Accordingly, the main objective of this randomized multicenter clinical trial is to test the hypothesis that in patients with acute life-threatening exacerbation of COPD, use of ECCO2R could increase event-free survival as compared to standard of care. Event free survival is defined as survival at day 28 free of septic shock, second episode of COPD exacerbation, occurrence of severe hypoxemia, and prolonged mechanical ventilation.
This trial is a multicenter, prospective, randomized, controlled, unblinded clinical trial. The framework of the trial is superiority. The trial will include 284 patients with acute hypercapnic respiratory failure caused by exacerbation of COPD.
Patients older than 18 and younger than 90 years
Documented clinical history of COPD
ICU admission for exacerbation of COPD requiring NIV support
arterial pH ≤ 7.25
respiratory rate ≥30 breaths/min
use of accessory muscles or paradoxical abdominal movements
mean arterial pressure <60 mmHg despite infusion of fluids and vasoactive drugs
ratio of arterial-to-inspired oxygen O2 fraction (PaO2/FiO2) ≤ 150 with FiO2 of less than 0.6 and PEEP of at least 5 cm H2O
contraindications to anticoagulation (i.e. any of the following: platelet count <50,000/mm3; international normalized ratio (INR) >1.5; stroke or severe head trauma or intracranial arterio-venous malformation, or cerebral aneurysm, or central nervous system mass lesion within the previous 3 months; epidural catheter in place or expected to be positioned during the study; history of congenital bleeding diathesis; gastrointestinal bleeding within the 6 weeks prior to study entry; esophageal varices, chronic jaundice, cirrhosis, or chronic ascites; trauma);
body weight >120 kg
contraindication to continuation of active treatment
failure to obtain consent
difficult or impossible catheterization of femoral and jugular vein
severe liver insufficiency (Child-Pugh scores >7) or fulminant hepatic failure
diagnosis of acute or chronic neuromuscular disease
chronic mechanical ventilation prior to hospital admission
inclusion in other interventional trials
The primary outcome is event free survival, defined as survival at day 28 free of any of the following: (a) prolonged mechanical ventilation; (b) development of septic shock; (c) occurrence of severe hypoxemia; (d) occurrence of a second episode of COPD exacerbation (either or not requiring mechanical ventilation); (e) 28-day all cause death. By analyzing the relevant epidemiological literature on COPD exacerbations [23,24,25,26,27,28,29,30,31,32,33] and on their complications [34,35,36,37] we could determine that these five elements are the most common complications in hospitalized AECOPD patients.

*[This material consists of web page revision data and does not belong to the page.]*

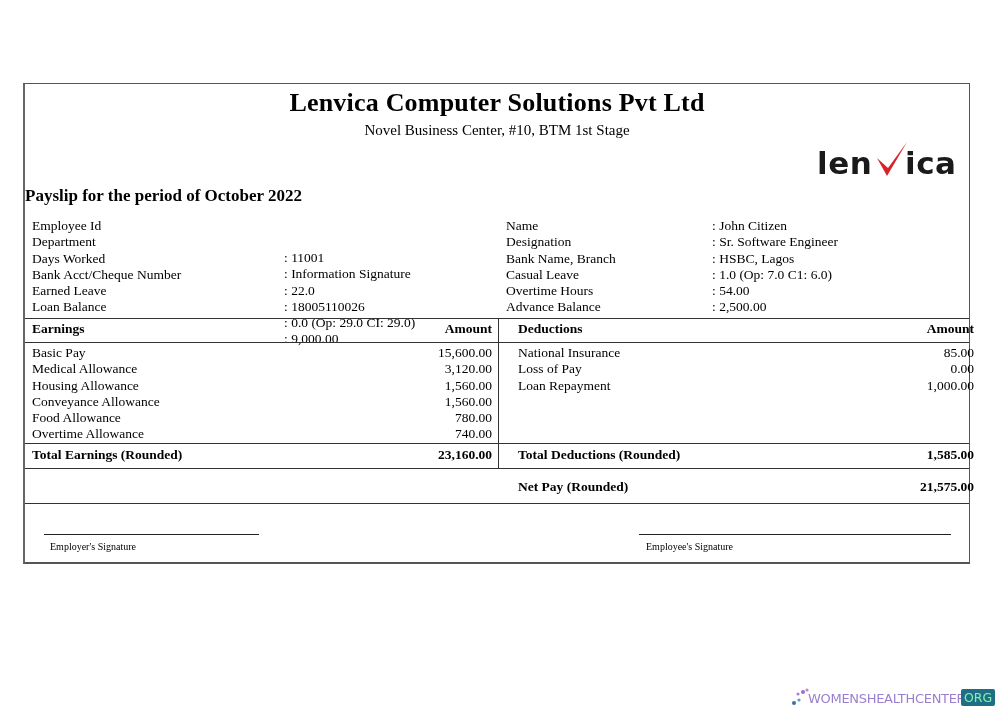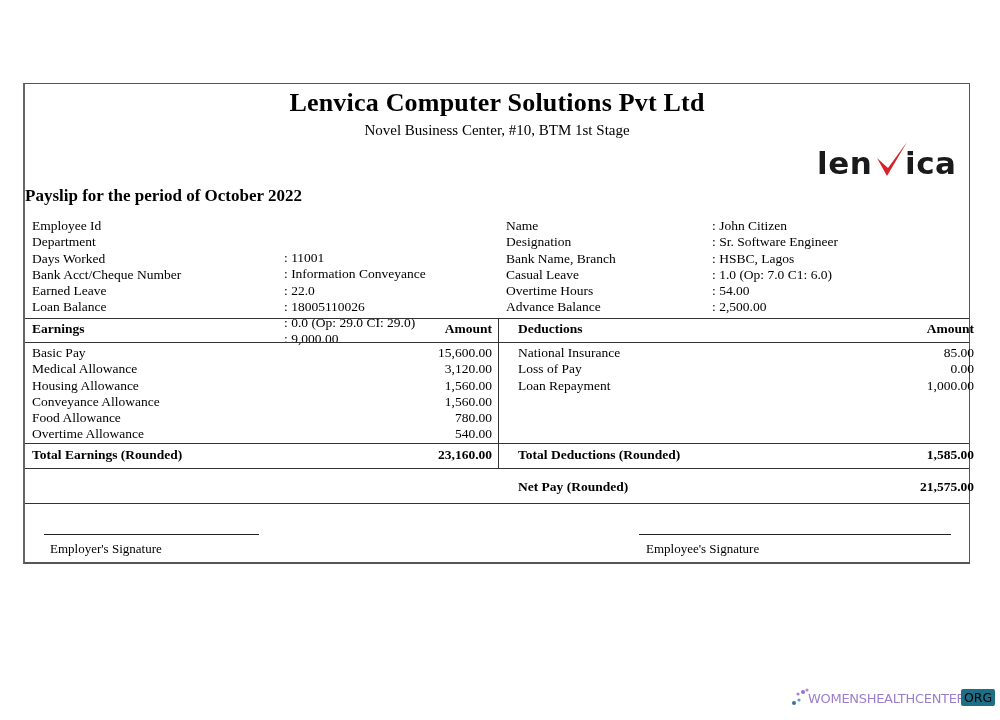": Information Conveyance" span.val { text: Conveyance -> Signature }
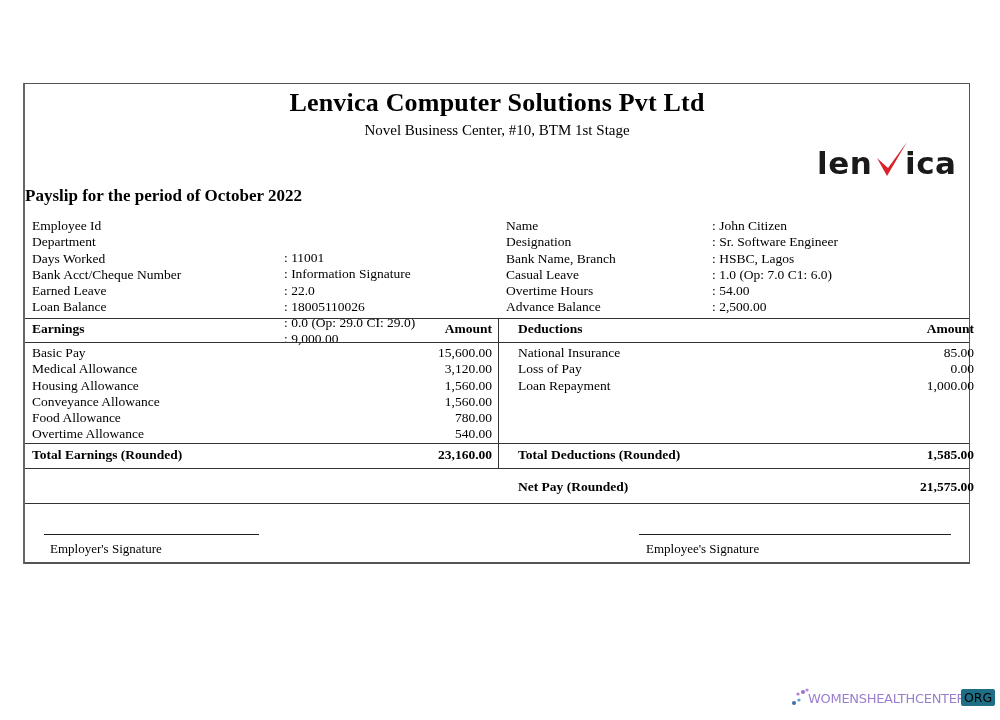"540.00" span.amt { text: 540.00 -> 740.00 }
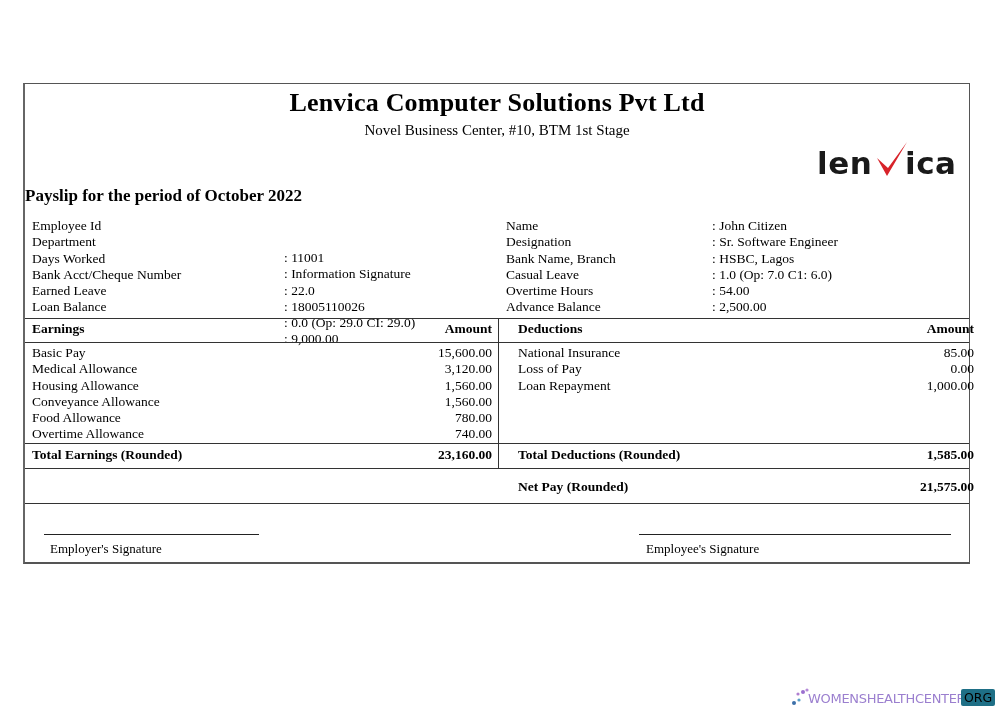"Employer's Signature" .siglabel { font-size: 13px -> 10px }
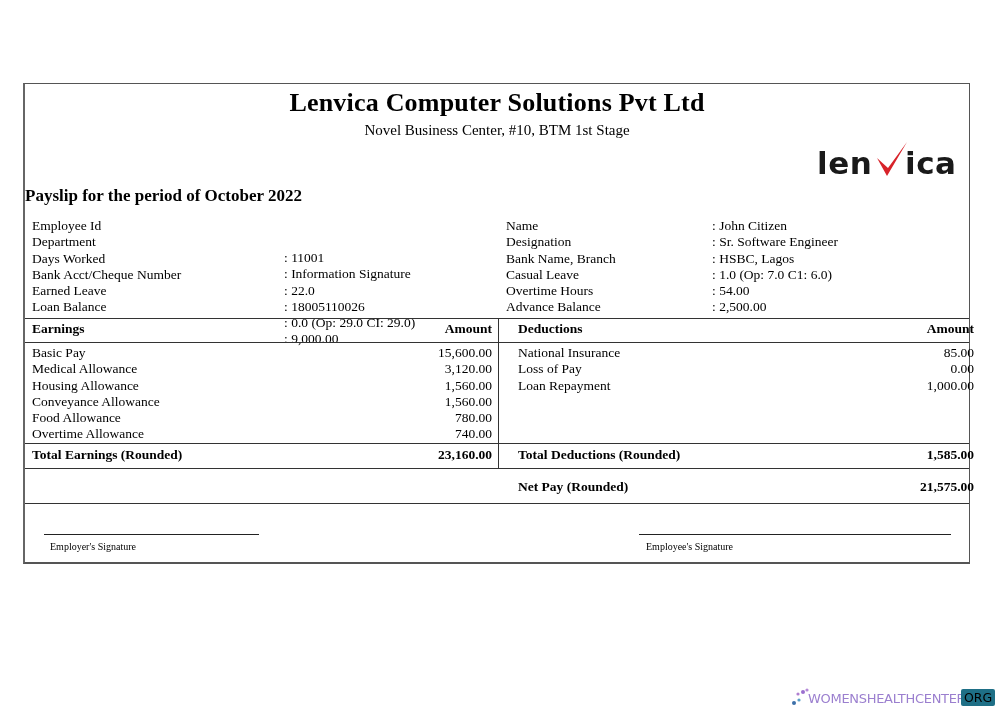"ORG" .wm-org { color: #000000 -> #86efac }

Prolonged mechanical ventilation is defined as mechanical ventilation (invasive and non-invasive) applied for ≥ 14 days uninterrupted for more than 48 hours.
Septic shock is defined by the presence of (a) sepsis (organ dysfunction caused by proven infection with an increase in the Sequential Organ Failure Assessment (SOFA) score of 2 points or more); (b) need for vasopressors to maintain a mean arterial pressure of 65 mmHg or greater; (c) serum lactate levels greater than 2 mmol/l (>18mg/dl) in the absence of hypovolemia.
Severe hypoxemia is defined as occurrence of a ratio of arterial-to-inspired oxygen O2 fraction (PaO2/FiO2) ≤ 150 with FiO2 of less than 0.6 and PEEP of at least 5 cm H2O for at least 12 hours.
Second episode of COPD exacerbation is defined as occurrence of sustained (≥24 h) increase in cough, sputum production, dyspnea and arterial pH≤7.30 (either or not requiring mechanical ventilation).
28-day all-cause mortality is defined at 672 hours from randomization. All patients will be classified as either “alive at Study Day 28” or, if dead, “dead at Study Day 28.” For example, day zero is the day of randomization and day 1 is the next day and encompasses all events that occur midnight-to-midnight, etc.
Secondary outcomes are the following:
Cumulative incidence of endotracheal intubation
Cumulative incidence of tracheostomy
Incidence of adverse events as defined in the ‘Safety’ paragraph (see below)
Informed consent will be taken by trained investigators. Before enrollment every patient must sign a written consent form for trial participation and for personal data processing. Anytime the patient is incapacitated and/or unable to fully understand the information provided, consent may be delayed (i.e., obtained after enrollment, as soon as the patient is again able to understand the information provided).
Central randomization by blocks stratified only by center. The randomization is centralized: a random sequence stratified by center will be generated in order to guarantee a balancing of the arms within the center; the sequence will be implemented following a block algorithm. The random sequence will be generated by a server run by the coordinating center. Participant sites will obtain the allocation of each enrolled patient upon enrolment, after checking for inclusion/exclusion criteria.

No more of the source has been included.